Also, the Basic program isn’t doing the same thing as your program is doing — it’s doing several things differently, including the fact that it’s not doing any floating point math and doesn’t make any function calls, so of course it’s going to be faster! This is an apples-to-oranges comparison. If you wrote a straightforward translation of the Basic program, it would be a hell of a lot faster than your Python program, and would probably produce similar output as well.
Scientists who use Python use “SciPy”:http://www.scipy.org/
I rewrote the ‘interesting’ part of the fastwalk using SciPy (mostly Numeric). The 2D case runs in 14 seconds, compared to 40 seconds with your original 1D code. This is n-dimensional. Further questions, try mierle with an at gmail.com.
“fastwalk.py”:http://www.ecf.utoronto.ca/~mierle/fastwalk.py
You just have to learn to think in terms of vectorizing. Think, “How can I randomly walk the drunkards, all at the same time?” Check out my code for more details.
(Reposting from an email copy. Linefeeds for the code examples may cause the code to be wrapped in strange ways)
Saw your comments referred to on the Python Daily URL
So as best I can tell from your first code sample the problem is related to doing statistics on a histogram of how many steps it takes a random walk to go a certain distance.

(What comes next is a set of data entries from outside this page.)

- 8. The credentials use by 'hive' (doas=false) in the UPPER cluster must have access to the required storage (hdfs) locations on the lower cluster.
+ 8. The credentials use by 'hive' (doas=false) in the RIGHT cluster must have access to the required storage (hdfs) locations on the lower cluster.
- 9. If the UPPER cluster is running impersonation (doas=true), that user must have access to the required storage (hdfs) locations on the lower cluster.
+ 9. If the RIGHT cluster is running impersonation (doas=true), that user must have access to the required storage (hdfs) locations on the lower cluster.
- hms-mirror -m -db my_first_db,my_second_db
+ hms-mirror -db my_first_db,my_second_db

First of all, I’m not sure how you could have read about scientific use of Python without also reading about using it with one of the two array packages available for it. For most cases,Python is not nearly as useful for scientific programming without using one of these if you want to write all your code in Python (it still is very useful for scripting codes written in C, C++, and Fortran). As you can see, large numbers of loops over simple operations will kill you.

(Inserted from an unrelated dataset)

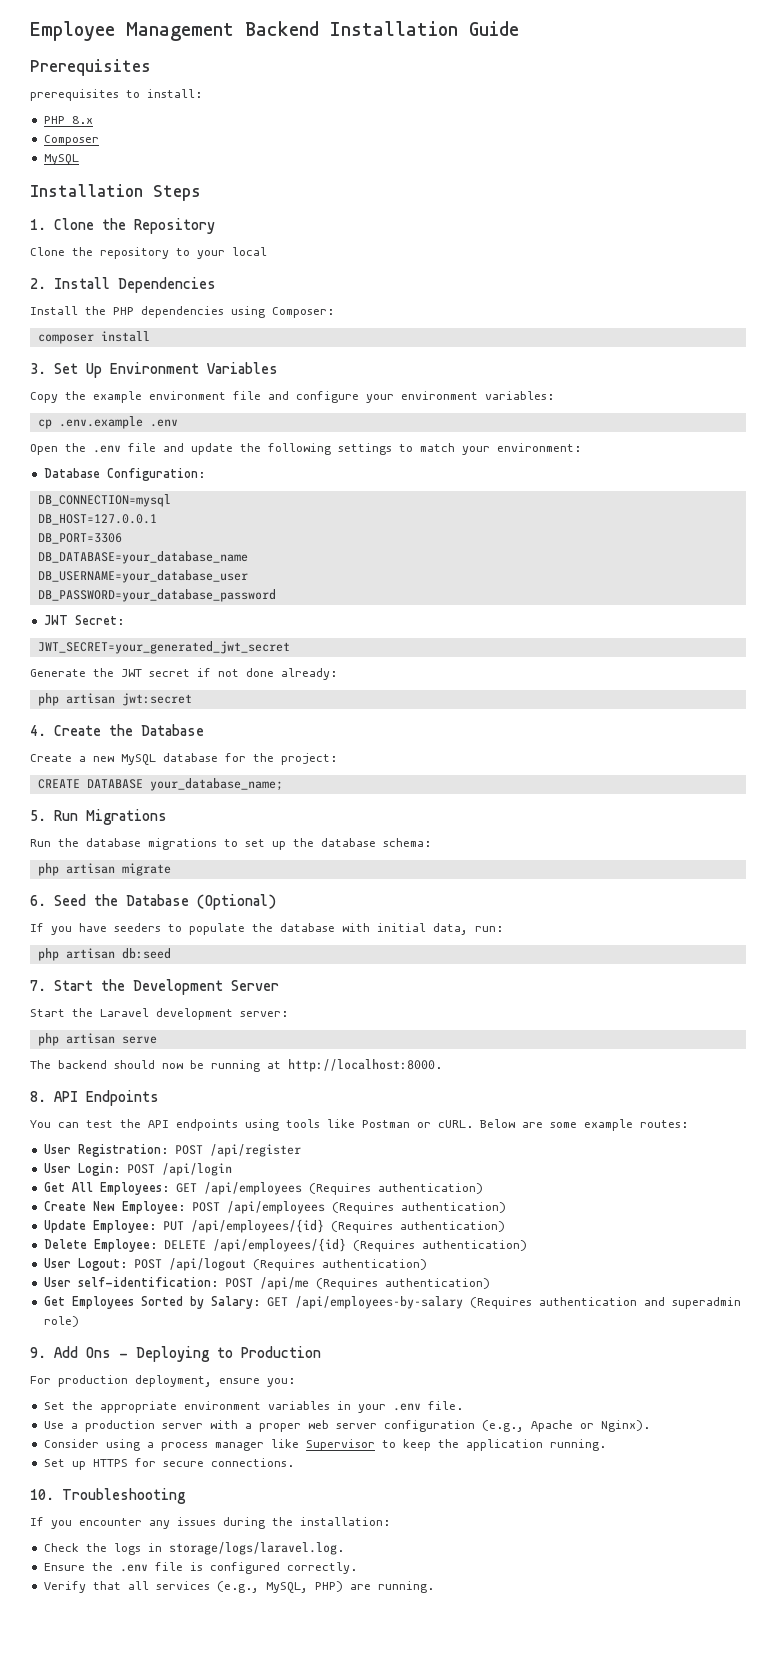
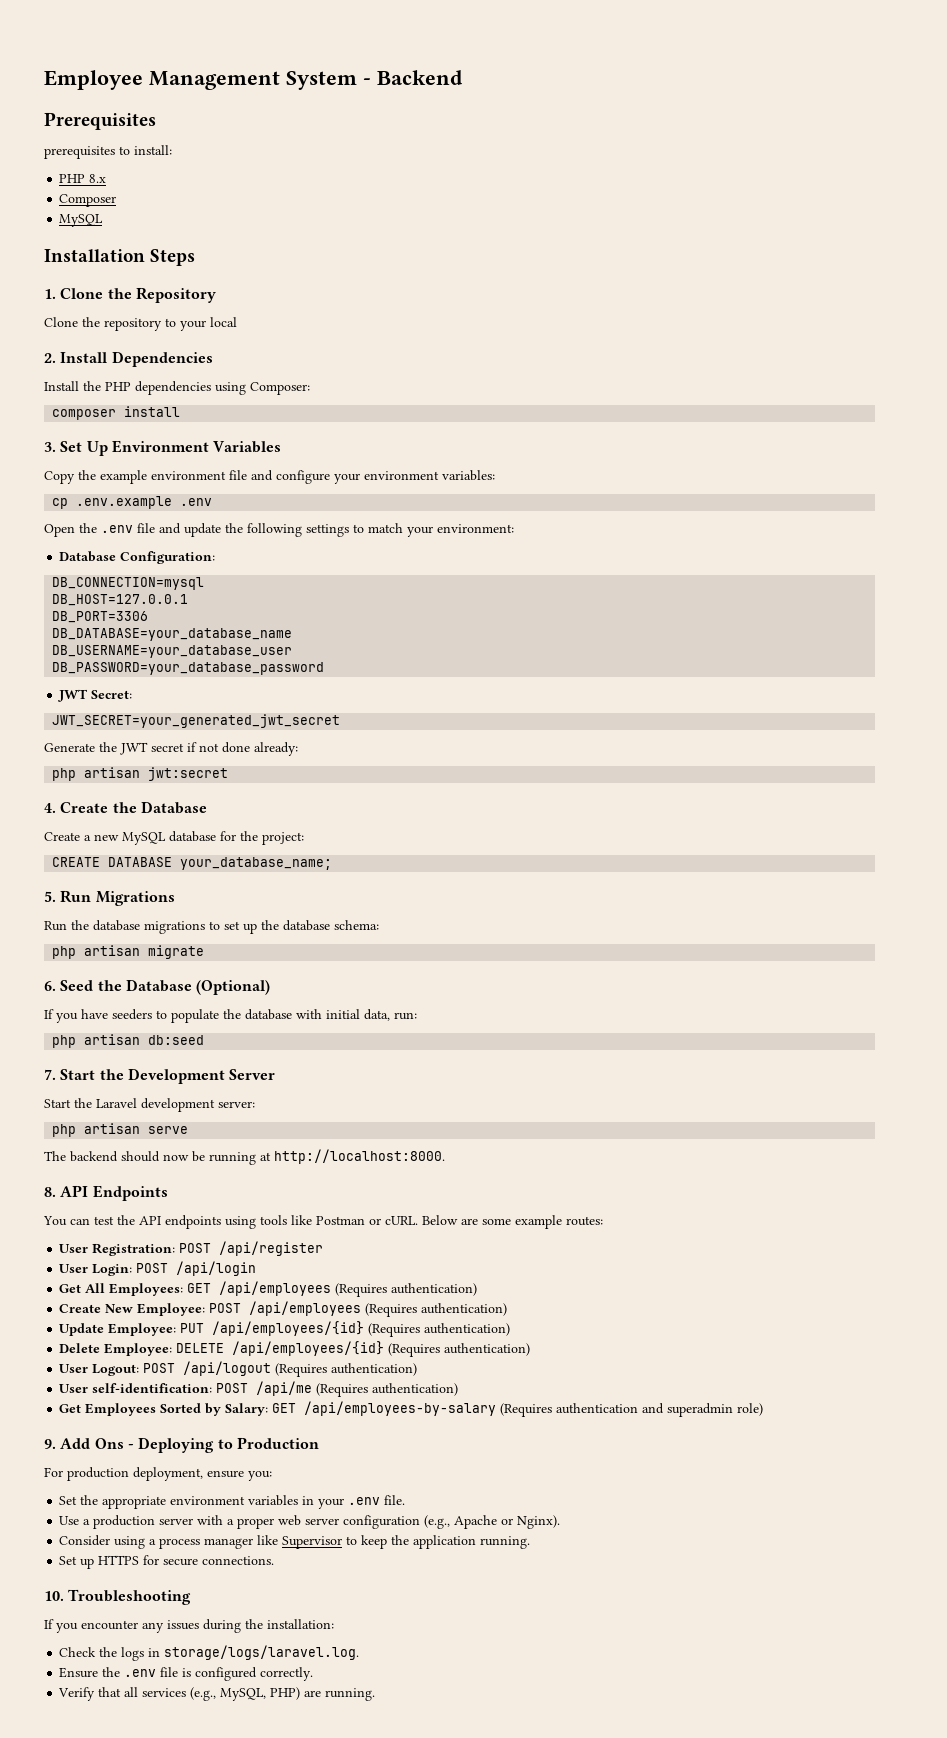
- Employee Management Backend Installation Guide
+ Employee Management System - Backend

So run, don’t walk, to either numarray or Numeric (aka numpy). You goal should be to do as much in array manipulations as possible rather than explicit loops. Some problems lend themselves well to that, some don’t. This looks like it lends itself moderately well (it will still be slower than corresponding C code by a factor of at least a few) but should be way faster than the way you did it. The sample I show below is wasteful in that it will compute the random walk for all steps, not just the “arrest”. I’m guessing that as long as the average number for the arrest is large enough, it isn’t too wasteful. There are other ways of coding this that are a little more complex that will approach C speed. Coding things using array manipulations require thinking about the problem in a different way. At some point, the contortions to do that aren’t worth it, but this doesn’t appear to be one of those cases.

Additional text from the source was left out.